- _TASK OBJECTIVE_
The answer must be an exact copy of the records, with no pictures in it.

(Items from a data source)

Content starts

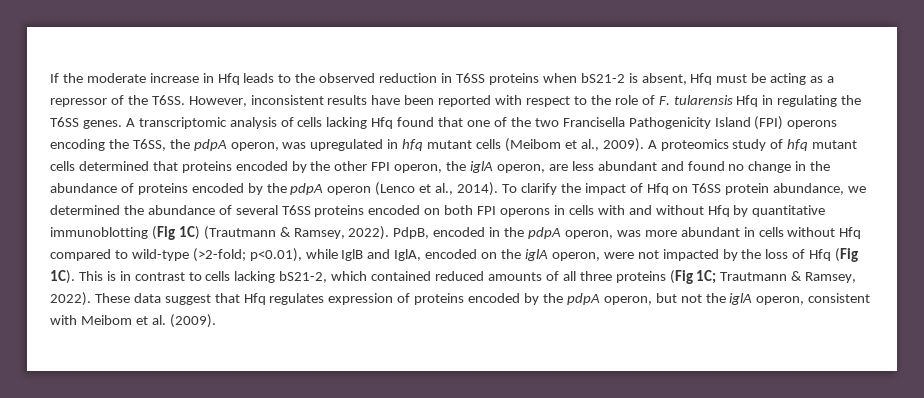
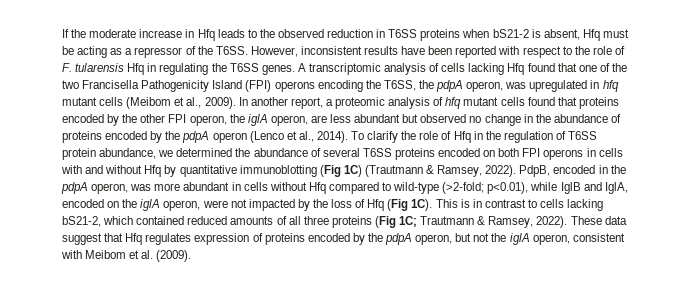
- A proteomics study of hfq mutant cells determined that proteins encoded by the other FPI operon, the iglA operon, are less abundant and found no change in the abundance of proteins encoded by the pdpA operon (Lenco et al., 2014).
+ In another report, a proteomic analysis of hfq mutant cells found that proteins encoded by the other FPI operon, the iglA operon, are less abundant but observed no change in the abundance of proteins encoded by the pdpA operon (Lenco et al., 2014).
- To clarify the impact of Hfq on T6SS protein abundance, we determined the abundance of several T6SS proteins encoded on both FPI operons in cells with and without Hfq by quantitative immunoblotting (Fig 1C) (Trautmann & Ramsey, 2022).
+ To clarify the role of Hfq in the regulation of T6SS protein abundance, we determined the abundance of several T6SS proteins encoded on both FPI operons in cells with and without Hfq by quantitative immunoblotting (Fig 1C) (Trautmann & Ramsey, 2022).

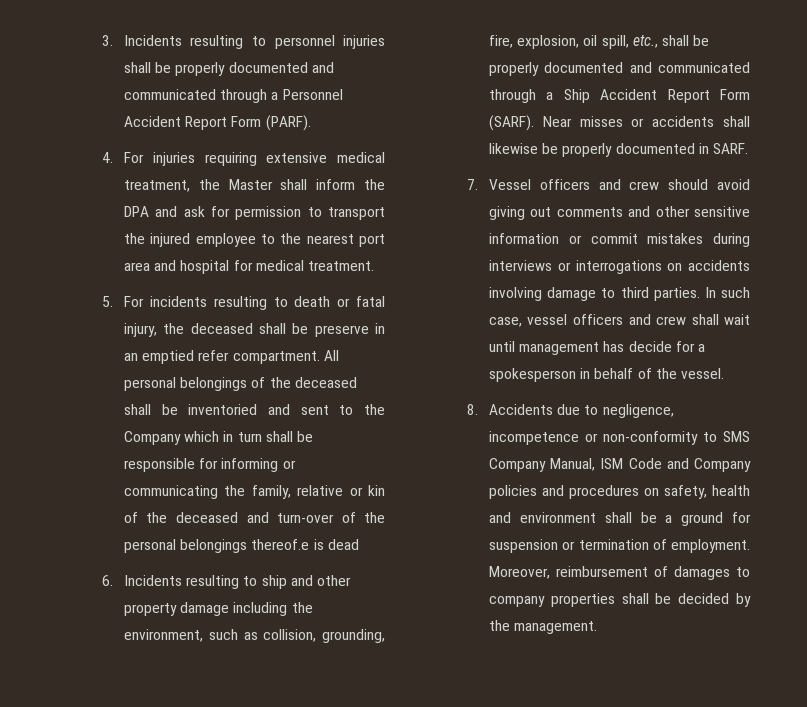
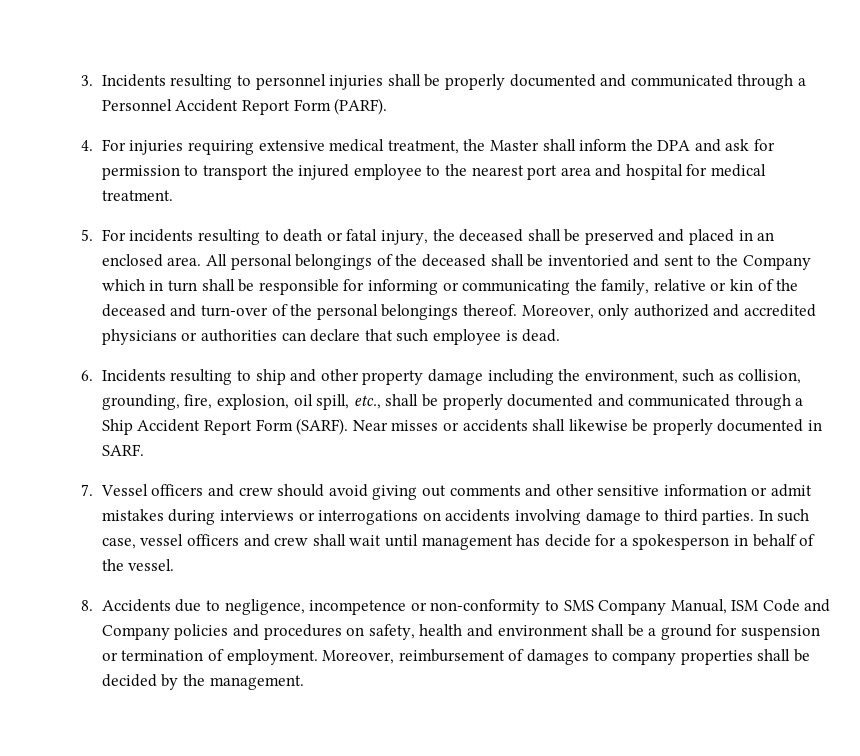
- 5. For incidents resulting to death or fatal injury, the deceased shall be preserve in an emptied refer compartment.
+ 5. For incidents resulting to death or fatal injury, the deceased shall be preserved and placed in an enclosed area.
- All personal belongings of the deceased shall be inventoried and sent to the Company which in turn shall be responsible for informing or communicating the family, relative or kin of the deceased and turn-over of the personal belongings thereof.e is dead
+ All personal belongings of the deceased shall be inventoried and sent to the Company which in turn shall be responsible for informing or communicating the family, relative or kin of the deceased and turn-over of the personal belongings thereof. Moreover, only authorized and accredited physicians or authorities can declare that such employee is dead.
- 7. Vessel officers and crew should avoid giving out comments and other sensitive information or commit mistakes during interviews or interrogations on accidents involving damage to third parties.
+ 7. Vessel officers and crew should avoid giving out comments and other sensitive information or admit mistakes during interviews or interrogations on accidents involving damage to third parties.

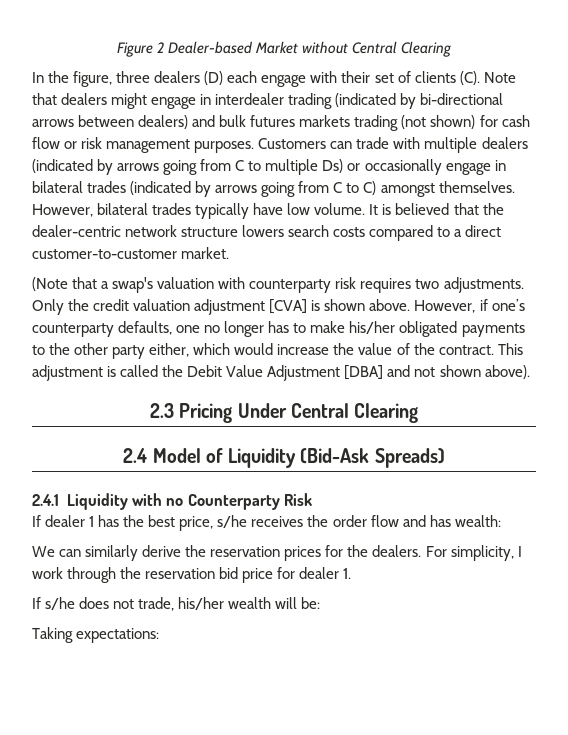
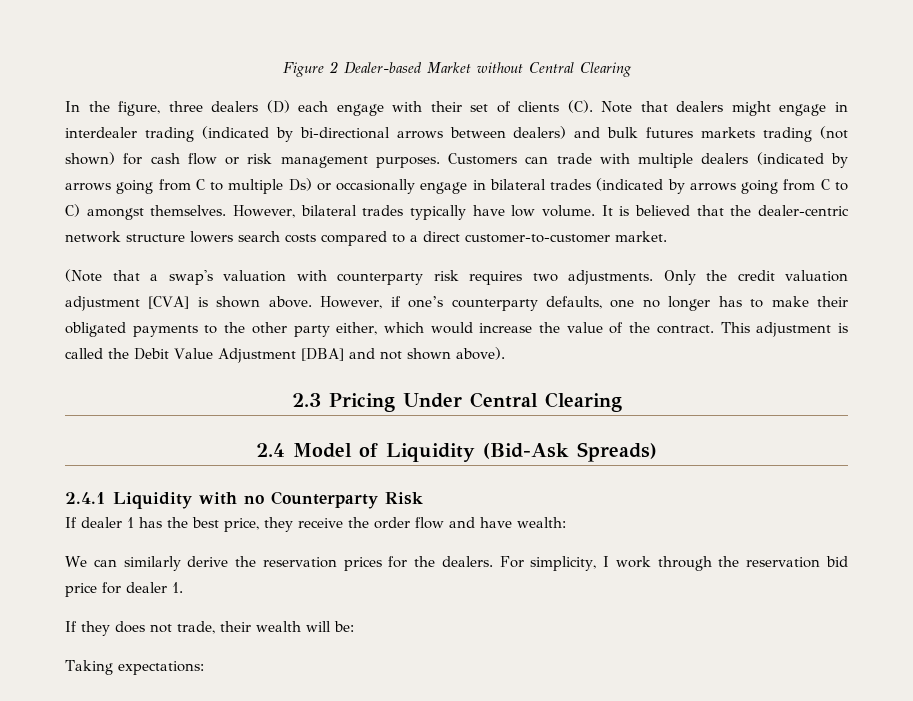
- However, if one’s counterparty defaults, one no longer has to make his/her obligated payments to the other party either, which would increase the value of the contract.
+ However, if one’s counterparty defaults, one no longer has to make their obligated payments to the other party either, which would increase the value of the contract.
- If dealer 1 has the best price, s/he receives the order flow and has wealth:
+ If dealer 1 has the best price, they receive the order flow and have wealth:
- If s/he does not trade, his/her wealth will be:
+ If they does not trade, their wealth will be:

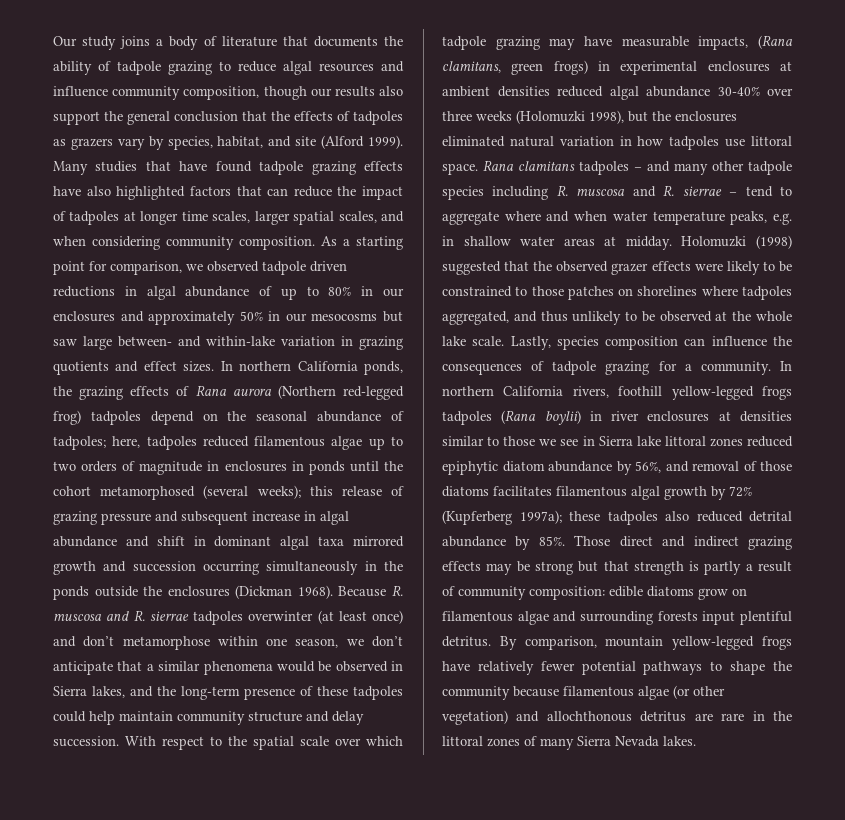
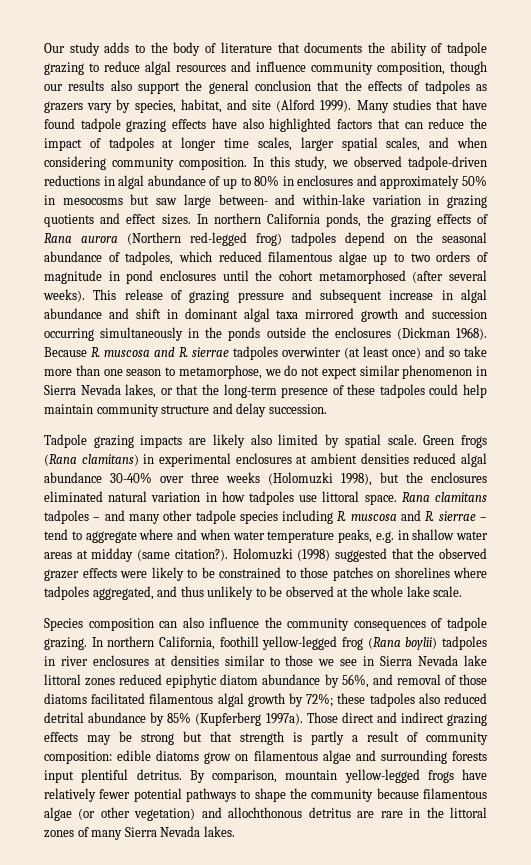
- Our study joins a body of literature that documents the ability of tadpole grazing to reduce algal resources and influence community composition, though our results also support the general conclusion that the effects of tadpoles as grazers vary by species, habitat, and site (Alford 1999).
+ Our study adds to the body of literature that documents the ability of tadpole grazing to reduce algal resources and influence community composition, though our results also support the general conclusion that the effects of tadpoles as grazers vary by species, habitat, and site (Alford 1999).
- As a starting point for comparison, we observed tadpole driven reductions in algal abundance of up to 80% in our enclosures and approximately 50% in our mesocosms but saw large between- and within-lake variation in grazing quotients and effect sizes.
+ In this study, we observed tadpole-driven reductions in algal abundance of up to 80% in enclosures and approximately 50% in mesocosms but saw large between- and within-lake variation in grazing quotients and effect sizes.
- In northern California ponds, the grazing effects of Rana aurora (Northern red-legged frog) tadpoles depend on the seasonal abundance of tadpoles; here, tadpoles reduced filamentous algae up to two orders of magnitude in enclosures in ponds until the cohort metamorphosed (several weeks); this release of grazing pressure and subsequent increase in algal abundance and shift in dominant algal taxa mirrored growth and succession occurring simultaneously in the ponds outside the enclosures (Dickman 1968).
+ In northern California ponds, the grazing effects of Rana aurora (Northern red-legged frog) tadpoles depend on the seasonal abundance of tadpoles, which reduced filamentous algae up to two orders of magnitude in pond enclosures until the cohort metamorphosed (after several weeks). This release of grazing pressure and subsequent increase in algal abundance and shift in dominant algal taxa mirrored growth and succession occurring simultaneously in the ponds outside the enclosures (Dickman 1968).
- Because R. muscosa and R. sierrae tadpoles overwinter (at least once) and don’t metamorphose within one season, we don’t anticipate that a similar phenomena would be observed in Sierra lakes, and the long-term presence of these tadpoles could help maintain community structure and delay succession. With respect to the spatial scale over which tadpole grazing may have measurable impacts, (Rana clamitans, green frogs) in experimental enclosures at ambient densities reduced algal abundance 30-40% over three weeks (Holomuzki 1998), but the enclosures eliminated natural variation in how tadpoles use littoral space.
+ Because R. muscosa and R. sierrae tadpoles overwinter (at least once) and so take more than one season to metamorphose, we do not expect similar phenomenon in Sierra Nevada lakes, or that the long-term presence of these tadpoles could help maintain community structure and delay succession.
+ Tadpole grazing impacts are likely also limited by spatial scale. Green frogs (Rana clamitans) in experimental enclosures at ambient densities reduced algal abundance 30-40% over three weeks (Holomuzki 1998), but the enclosures eliminated natural variation in how tadpoles use littoral space.
- Rana clamitans tadpoles – and many other tadpole species including R. muscosa and R. sierrae – tend to aggregate where and when water temperature peaks, e.g. in shallow water areas at midday.
+ Rana clamitans tadpoles – and many other tadpole species including R. muscosa and R. sierrae – tend to aggregate where and when water temperature peaks, e.g. in shallow water areas at midday (same citation?).
- Holomuzki (1998) suggested that the observed grazer effects were likely to be constrained to those patches on shorelines where tadpoles aggregated, and thus unlikely to be observed at the whole lake scale. Lastly, species composition can influence the consequences of tadpole grazing for a community. In northern California rivers, foothill yellow-legged frogs tadpoles (Rana boylii) in river enclosures at densities similar to those we see in Sierra lake littoral zones reduced epiphytic diatom abundance by 56%, and removal of those diatoms facilitates filamentous algal growth by 72% (Kupferberg 1997a);
+ Holomuzki (1998) suggested that the observed grazer effects were likely to be constrained to those patches on shorelines where tadpoles aggregated, and thus unlikely to be observed at the whole lake scale.
+ Species composition can also influence the community consequences of tadpole grazing. In northern California, foothill yellow-legged frog (Rana boylii) tadpoles in river enclosures at densities similar to those we see in Sierra Nevada lake littoral zones reduced epiphytic diatom abundance by 56%, and removal of those diatoms facilitated filamentous algal growth by 72%;
- these tadpoles also reduced detrital abundance by 85%.
+ these tadpoles also reduced detrital abundance by 85% (Kupferberg 1997a).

Content ends

- _OUTPUT FOR THIS TASK_
- A proteomics study of hfq mutant cells determined that proteins encoded by the other FPI operon, the iglA operon, are less abundant and found no change in the abundance of proteins encoded by the pdpA operon (Lenco et al., 2014).
+ In another report, a proteomic analysis of hfq mutant cells found that proteins encoded by the other FPI operon, the iglA operon, are less abundant but observed no change in the abundance of proteins encoded by the pdpA operon (Lenco et al., 2014).
- To clarify the impact of Hfq on T6SS protein abundance, we determined the abundance of several T6SS proteins encoded on both FPI operons in cells with and without Hfq by quantitative immunoblotting (Fig 1C) (Trautmann & Ramsey, 2022).
+ To clarify the role of Hfq in the regulation of T6SS protein abundance, we determined the abundance of several T6SS proteins encoded on both FPI operons in cells with and without Hfq by quantitative immunoblotting (Fig 1C) (Trautmann & Ramsey, 2022).

- 5. For incidents resulting to death or fatal injury, the deceased shall be preserve in an emptied refer compartment.
+ 5. For incidents resulting to death or fatal injury, the deceased shall be preserved and placed in an enclosed area.
- All personal belongings of the deceased shall be inventoried and sent to the Company which in turn shall be responsible for informing or communicating the family, relative or kin of the deceased and turn-over of the personal belongings thereof.e is dead
+ All personal belongings of the deceased shall be inventoried and sent to the Company which in turn shall be responsible for informing or communicating the family, relative or kin of the deceased and turn-over of the personal belongings thereof. Moreover, only authorized and accredited physicians or authorities can declare that such employee is dead.
- 7. Vessel officers and crew should avoid giving out comments and other sensitive information or commit mistakes during interviews or interrogations on accidents involving damage to third parties.
+ 7. Vessel officers and crew should avoid giving out comments and other sensitive information or admit mistakes during interviews or interrogations on accidents involving damage to third parties.

- However, if one’s counterparty defaults, one no longer has to make his/her obligated payments to the other party either, which would increase the value of the contract.
+ However, if one’s counterparty defaults, one no longer has to make their obligated payments to the other party either, which would increase the value of the contract.
- If dealer 1 has the best price, s/he receives the order flow and has wealth:
+ If dealer 1 has the best price, they receive the order flow and have wealth:
- If s/he does not trade, his/her wealth will be:
+ If they does not trade, their wealth will be:

- Our study joins a body of literature that documents the ability of tadpole grazing to reduce algal resources and influence community composition, though our results also support the general conclusion that the effects of tadpoles as grazers vary by species, habitat, and site (Alford 1999).
+ Our study adds to the body of literature that documents the ability of tadpole grazing to reduce algal resources and influence community composition, though our results also support the general conclusion that the effects of tadpoles as grazers vary by species, habitat, and site (Alford 1999).
- As a starting point for comparison, we observed tadpole driven reductions in algal abundance of up to 80% in our enclosures and approximately 50% in our mesocosms but saw large between- and within-lake variation in grazing quotients and effect sizes.
+ In this study, we observed tadpole-driven reductions in algal abundance of up to 80% in enclosures and approximately 50% in mesocosms but saw large between- and within-lake variation in grazing quotients and effect sizes.
- In northern California ponds, the grazing effects of Rana aurora (Northern red-legged frog) tadpoles depend on the seasonal abundance of tadpoles; here, tadpoles reduced filamentous algae up to two orders of magnitude in enclosures in ponds until the cohort metamorphosed (several weeks); this release of grazing pressure and subsequent increase in algal abundance and shift in dominant algal taxa mirrored growth and succession occurring simultaneously in the ponds outside the enclosures (Dickman 1968).
+ In northern California ponds, the grazing effects of Rana aurora (Northern red-legged frog) tadpoles depend on the seasonal abundance of tadpoles, which reduced filamentous algae up to two orders of magnitude in pond enclosures until the cohort metamorphosed (after several weeks). This release of grazing pressure and subsequent increase in algal abundance and shift in dominant algal taxa mirrored growth and succession occurring simultaneously in the ponds outside the enclosures (Dickman 1968).
- Because R. muscosa and R. sierrae tadpoles overwinter (at least once) and don’t metamorphose within one season, we don’t anticipate that a similar phenomena would be observed in Sierra lakes, and the long-term presence of these tadpoles could help maintain community structure and delay succession. With respect to the spatial scale over which tadpole grazing may have measurable impacts, (Rana clamitans, green frogs) in experimental enclosures at ambient densities reduced algal abundance 30-40% over three weeks (Holomuzki 1998), but the enclosures eliminated natural variation in how tadpoles use littoral space.
+ Because R. muscosa and R. sierrae tadpoles overwinter (at least once) and so take more than one season to metamorphose, we do not expect similar phenomenon in Sierra Nevada lakes, or that the long-term presence of these tadpoles could help maintain community structure and delay succession.
+ Tadpole grazing impacts are likely also limited by spatial scale. Green frogs (Rana clamitans) in experimental enclosures at ambient densities reduced algal abundance 30-40% over three weeks (Holomuzki 1998), but the enclosures eliminated natural variation in how tadpoles use littoral space.
- Rana clamitans tadpoles – and many other tadpole species including R. muscosa and R. sierrae – tend to aggregate where and when water temperature peaks, e.g. in shallow water areas at midday.
+ Rana clamitans tadpoles – and many other tadpole species including R. muscosa and R. sierrae – tend to aggregate where and when water temperature peaks, e.g. in shallow water areas at midday (same citation?).
- Holomuzki (1998) suggested that the observed grazer effects were likely to be constrained to those patches on shorelines where tadpoles aggregated, and thus unlikely to be observed at the whole lake scale. Lastly, species composition can influence the consequences of tadpole grazing for a community. In northern California rivers, foothill yellow-legged frogs tadpoles (Rana boylii) in river enclosures at densities similar to those we see in Sierra lake littoral zones reduced epiphytic diatom abundance by 56%, and removal of those diatoms facilitates filamentous algal growth by 72% (Kupferberg 1997a);
+ Holomuzki (1998) suggested that the observed grazer effects were likely to be constrained to those patches on shorelines where tadpoles aggregated, and thus unlikely to be observed at the whole lake scale.
+ Species composition can also influence the community consequences of tadpole grazing. In northern California, foothill yellow-legged frog (Rana boylii) tadpoles in river enclosures at densities similar to those we see in Sierra Nevada lake littoral zones reduced epiphytic diatom abundance by 56%, and removal of those diatoms facilitated filamentous algal growth by 72%;
- these tadpoles also reduced detrital abundance by 85%.
+ these tadpoles also reduced detrital abundance by 85% (Kupferberg 1997a).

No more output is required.